Sec. 11-5.1. (Repealed).

(Source: Repealed by P.A. 88-529.)

 

(755 ILCS 5/11-5.2)

Sec. 11-5.2. (Repealed).

(Source: Repealed by P.A. 88-529.)

 

(755 ILCS 5/11-5.3)

Sec. 11-5.3. Appointment of standby guardian.

(a) A parent, adoptive parent, or adjudicated parent whose parental rights have not been terminated, or the guardian of the person of a minor may designate in any writing, including a will, a person qualified to act under Section 11-3 to be appointed as standby guardian of the person or estate, or both, of an unmarried minor or of a child likely to be born. A parent, adoptive parent, or adjudicated parent whose parental rights have not been terminated, or the guardian of the person of a minor or a standby guardian of an unmarried minor or of a child likely to be born may designate in any writing, including a will, a person qualified to act under Section 11-3 to be appointed as successor standby guardian of the minor's person or estate, or both. The designation must be witnessed by 2 or more credible witnesses at least 18 years of age, neither of whom is the person designated as the standby guardian. The designation may be proved by any competent evidence. If the designation is executed and attested in the same manner as a will, it shall have prima facie validity. The designation of a standby guardian or successor standby guardian does not affect the rights of the other parent in the minor.

(b) Upon the filing of a petition for the appointment of a standby guardian, the court may appoint a standby guardian of the person or estate, or both, of a minor as the court finds to be in the best interest of the minor.

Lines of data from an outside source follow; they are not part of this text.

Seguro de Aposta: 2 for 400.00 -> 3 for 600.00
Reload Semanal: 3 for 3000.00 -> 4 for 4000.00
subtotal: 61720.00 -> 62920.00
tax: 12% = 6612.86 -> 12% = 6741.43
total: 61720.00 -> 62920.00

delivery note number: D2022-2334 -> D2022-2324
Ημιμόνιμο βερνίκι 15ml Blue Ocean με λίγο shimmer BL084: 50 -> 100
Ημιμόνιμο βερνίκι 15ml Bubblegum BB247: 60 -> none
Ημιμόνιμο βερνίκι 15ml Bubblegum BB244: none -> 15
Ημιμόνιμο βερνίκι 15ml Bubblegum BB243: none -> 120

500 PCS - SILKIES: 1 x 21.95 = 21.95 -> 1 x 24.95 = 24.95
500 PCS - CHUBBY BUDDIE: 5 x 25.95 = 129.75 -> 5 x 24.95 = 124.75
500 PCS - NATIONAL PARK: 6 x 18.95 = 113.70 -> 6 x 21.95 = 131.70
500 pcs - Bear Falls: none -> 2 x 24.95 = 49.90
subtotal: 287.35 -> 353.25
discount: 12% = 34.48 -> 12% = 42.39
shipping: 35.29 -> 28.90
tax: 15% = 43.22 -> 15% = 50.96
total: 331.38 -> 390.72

(c) The court lacks jurisdiction to proceed on a petition for the appointment of a standby guardian of a minor if the minor has a living parent, adoptive parent or adjudicated parent, whose parental rights have not been terminated, whose whereabouts are known, and who is willing and able to make and carry out day-to-day child care decisions concerning the minor, unless the parent or parents: (1) consent to the appointment; (2) after receiving notice of the hearing under Section 11-10.1, fail to object to the appointment at the hearing on the petition; or (3) due to an administrative separation, are unable to give consent to the appointment in person or by a notarized, written document as evidenced by a sworn affidavit submitted by the petitioner describing the parent's or parents' inability to receive notice or give consent. There shall be a rebuttable presumption that a parent of a minor is willing and able to make and carry out day-to-day child care decisions concerning the minor, but the presumption may be rebutted by a preponderance of the evidence.

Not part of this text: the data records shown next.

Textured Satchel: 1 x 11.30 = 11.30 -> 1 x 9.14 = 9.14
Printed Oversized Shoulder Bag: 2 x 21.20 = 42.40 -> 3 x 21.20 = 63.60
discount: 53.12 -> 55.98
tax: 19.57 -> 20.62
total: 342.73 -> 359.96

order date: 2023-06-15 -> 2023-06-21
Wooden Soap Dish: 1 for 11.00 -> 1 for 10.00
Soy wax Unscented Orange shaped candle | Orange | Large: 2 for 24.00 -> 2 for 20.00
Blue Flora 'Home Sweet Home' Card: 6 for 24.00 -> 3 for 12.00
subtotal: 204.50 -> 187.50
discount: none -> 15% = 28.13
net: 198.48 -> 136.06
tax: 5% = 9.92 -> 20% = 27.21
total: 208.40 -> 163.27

(d) The standby guardian shall take and file an oath or affirmation that the standby guardian will faithfully discharge the duties of the office of standby guardian according to law, and shall file in and have approved by the court a bond binding the standby guardian so to do, but shall not be required to file a bond until the standby guardian assumes all duties as guardian of the minor under Section 11-13.1.

(e) The designation of a standby guardian may, but need not, be in the following form:

DESIGNATION OF STANDBY GUARDIAN

[IT IS IMPORTANT TO READ THE FOLLOWING INSTRUCTIONS:

A standby guardian is someone who has been appointed by the court as the person who will act as guardian of the child when the child's parents or the guardian of the person of the child die or are no longer willing or able to make and carry out day-to-day child care decisions concerning the child. By properly completing this form, a parent or the guardian of the person of the child is naming the person that the parent or the guardian wants to be appointed as the standby guardian of the child or children. Both parents of a child may join together and co-sign this form. Signing the form does not appoint the standby guardian; to be appointed, a petition must be filed in and approved by the court.]

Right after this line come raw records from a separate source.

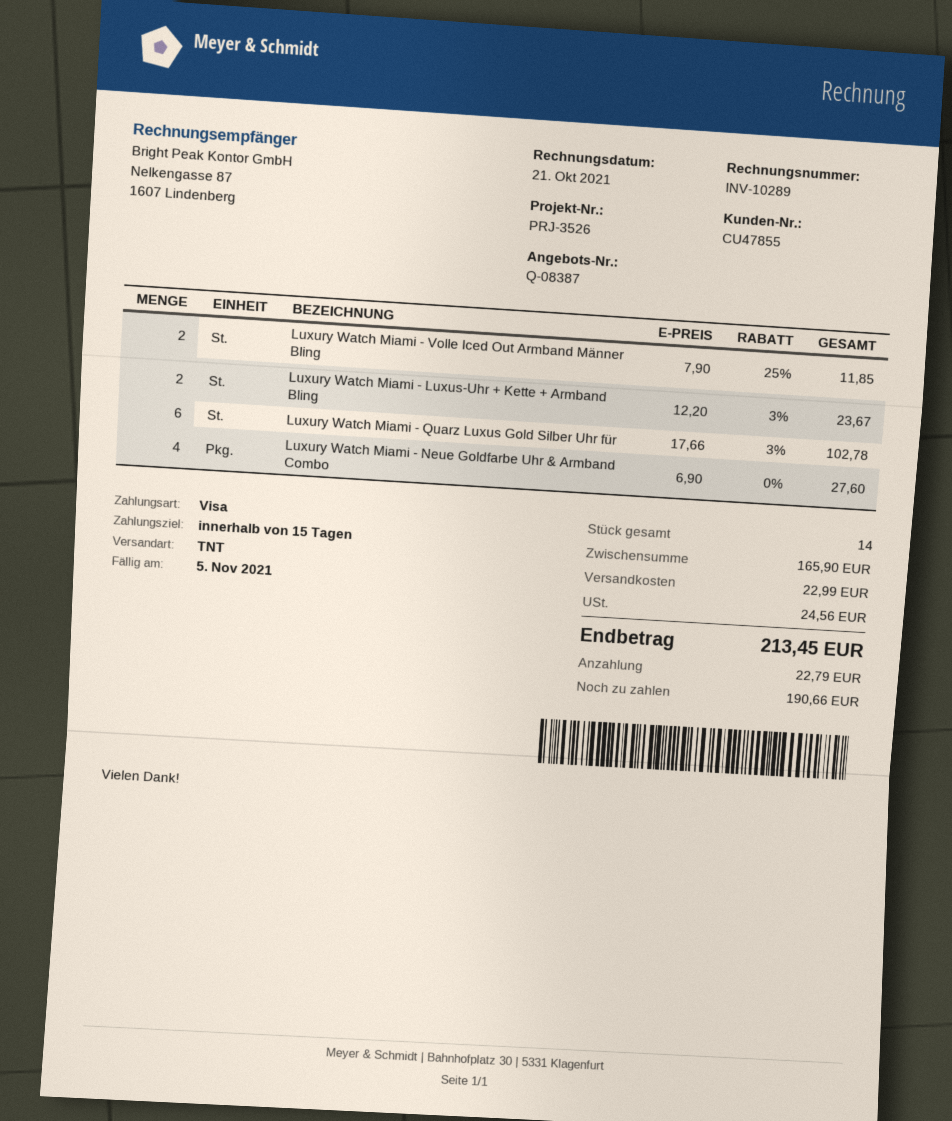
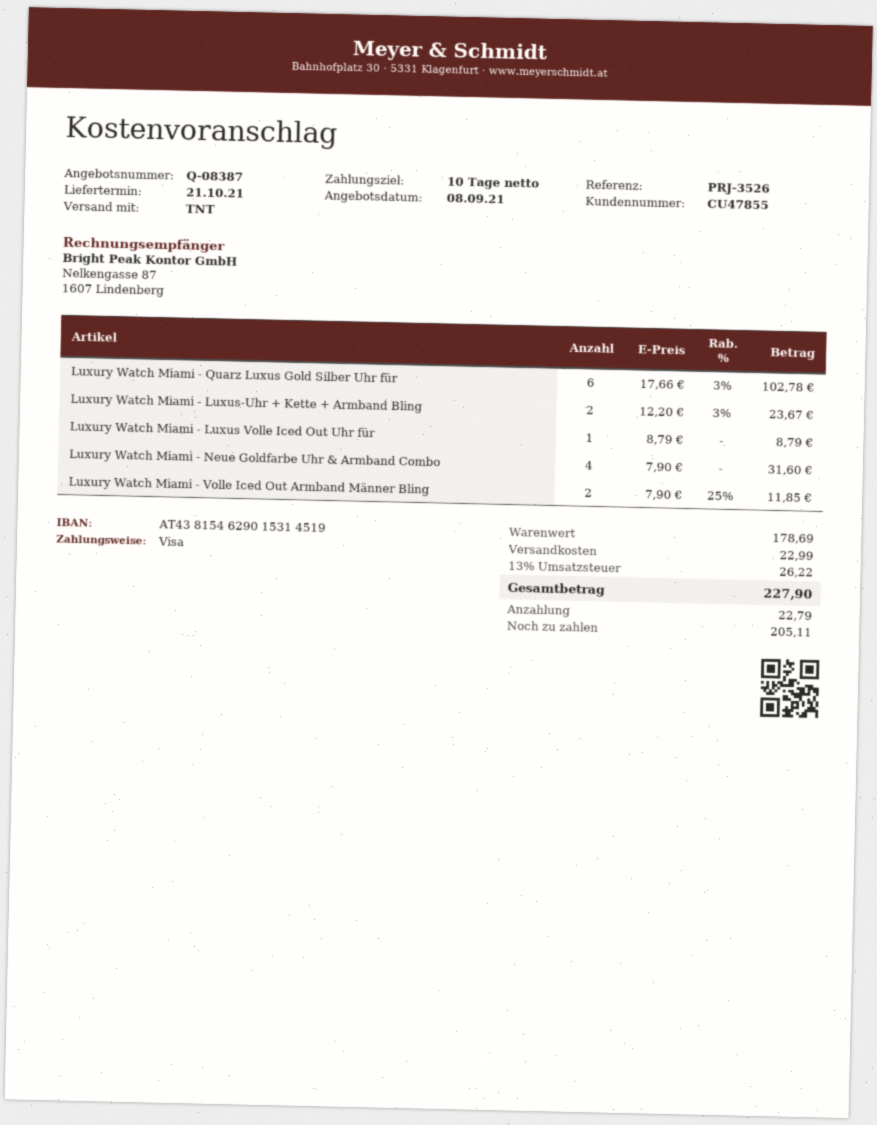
payment terms: 15 days -> 10 days
Luxury Watch Miami - Neue Goldfarbe Uhr & Armband Combo: 4 x 6.90 = 27.60 -> 4 x 7.90 = 31.60
Luxury Watch Miami - Luxus Volle Iced Out Uhr für: none -> 1 x 8.79 = 8.79
subtotal: 165.90 -> 178.69
tax: 24.56 -> 26.22
total: 213.45 -> 227.90
balance: 190.66 -> 205.11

  • 1. Parent (or guardian) and Children. I, (insert name of designating parent or guardian), currently residing at (insert address of designating parent or guardian), am a parent (or the guardian of the person) of the following child or children (or of a child likely to be born): (insert name and date of birth of each child, or insert the words "not yet born" to designate a standby guardian for a child likely to be born and the child's expected date of birth).
  • 2. Standby Guardian. I hereby designate the following person to be appointed as standby guardian for the child or children listed above (insert name and address of person designated).
  • 3. Successor Standby Guardian. If the person named in item 2 above cannot or will not act as standby guardian, I designate the following person to be appointed as successor standby guardian for the child or children: (insert name and address of person designated).
  • 4. Date and Signature. This designation is made this (insert day) day of (insert month and year).
    • Signed: (designating parent or guardian)
  • 5. Witnesses. I saw the parent (or the guardian of the person of the child) sign this designation or the parent (or the guardian of the person of the child) told me that (he or she) signed this designation. Then I signed the designation as a witness in the presence of the parent (or the guardian). I am not designated in this instrument to act as a standby guardian for the child or children. (insert space for names, addresses, and signatures of 2 witnesses).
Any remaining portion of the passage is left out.